_THE PROBLEM_. Word for word, copy out the data below, omitting pictures.

_DATA FOR REVIEW_.

|---|

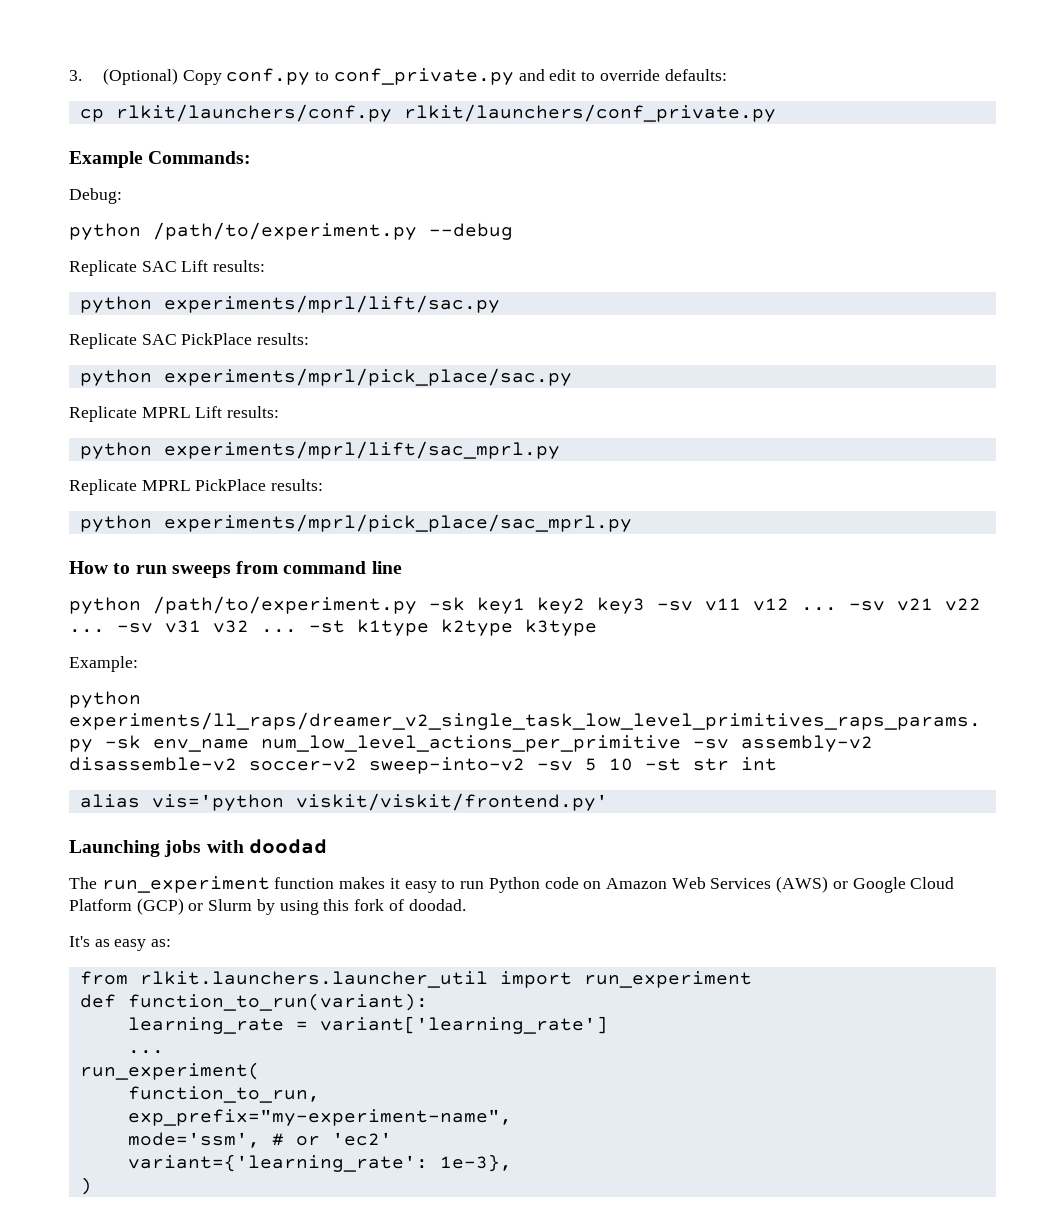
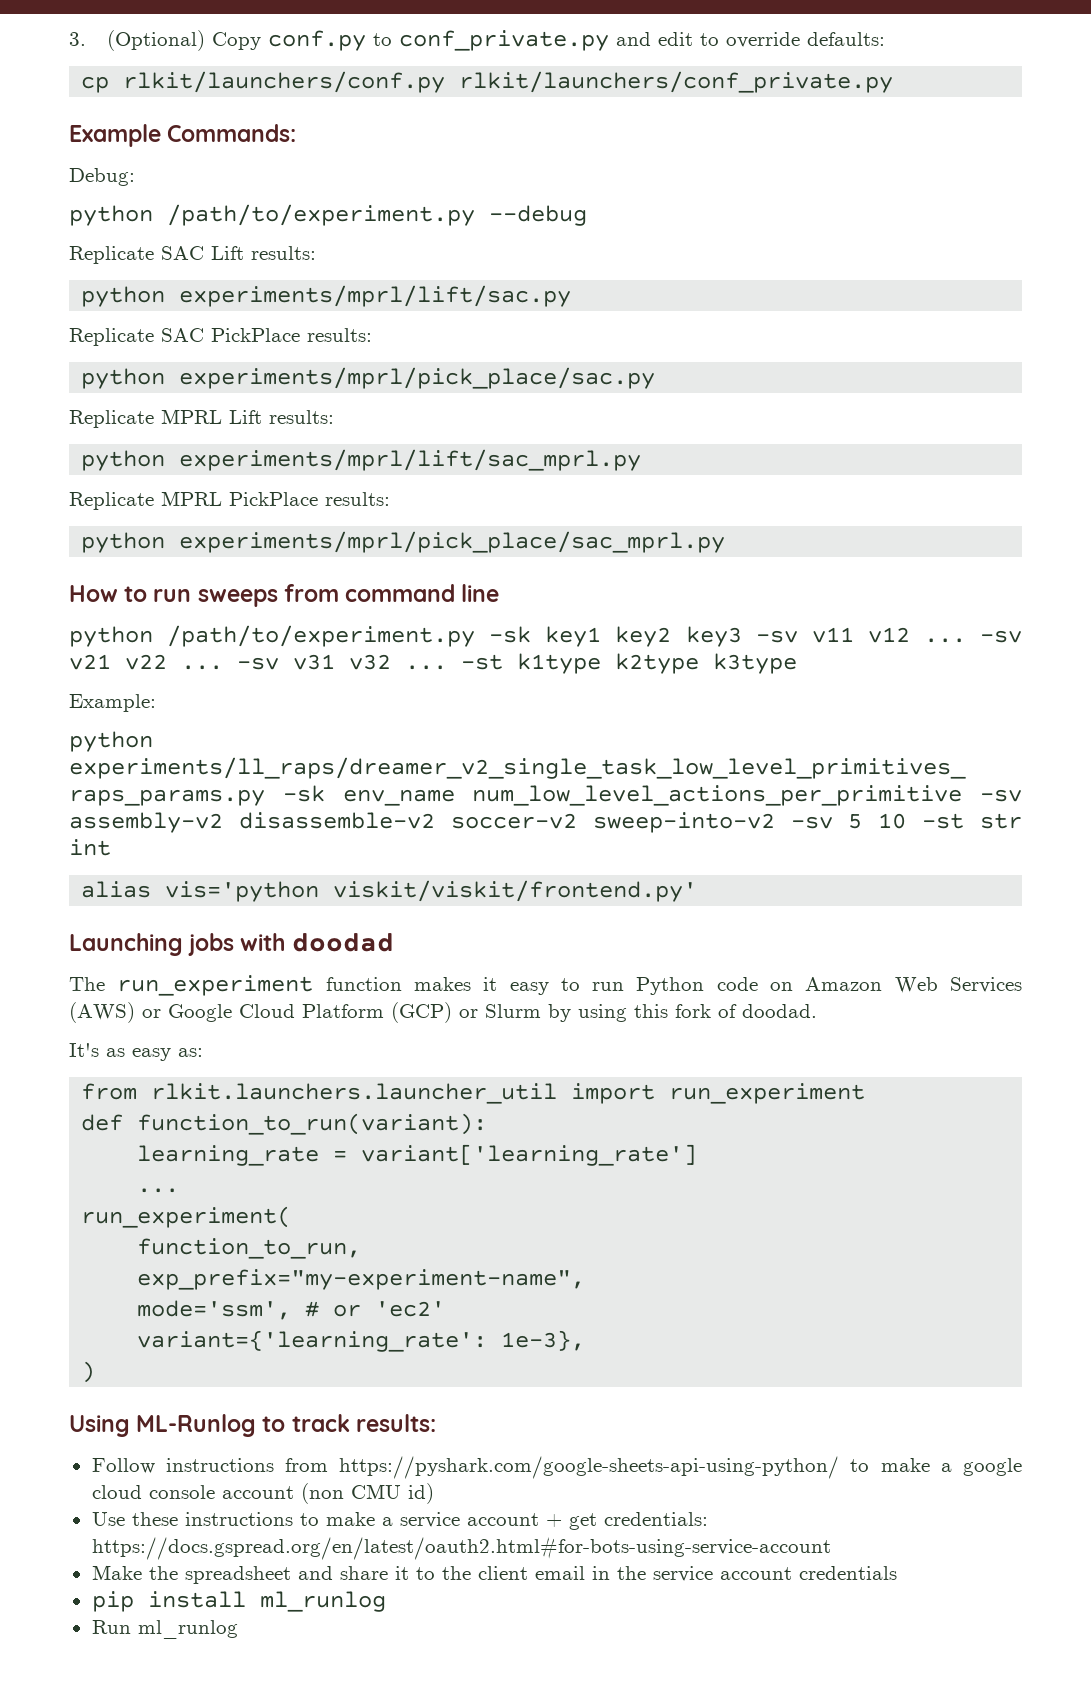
+ Using ML-Runlog to track results:
+ Follow instructions from https://pyshark.com/google-sheets-api-using-python/ to make a google cloud console account (non CMU id)
+ Use these instructions to make a service account + get credentials: https://docs.gspread.org/en/latest/oauth2.html#for-bots-using-service-account
+ Make the spreadsheet and share it to the client email in the service account credentials
+ pip install ml_runlog
+ Run ml_runlog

|---|

_EXERCISE RESPONSE_.
+ Using ML-Runlog to track results:
+ Follow instructions from https://pyshark.com/google-sheets-api-using-python/ to make a google cloud console account (non CMU id)
+ Use these instructions to make a service account + get credentials: https://docs.gspread.org/en/latest/oauth2.html#for-bots-using-service-account
+ Make the spreadsheet and share it to the client email in the service account credentials
+ pip install ml_runlog
+ Run ml_runlog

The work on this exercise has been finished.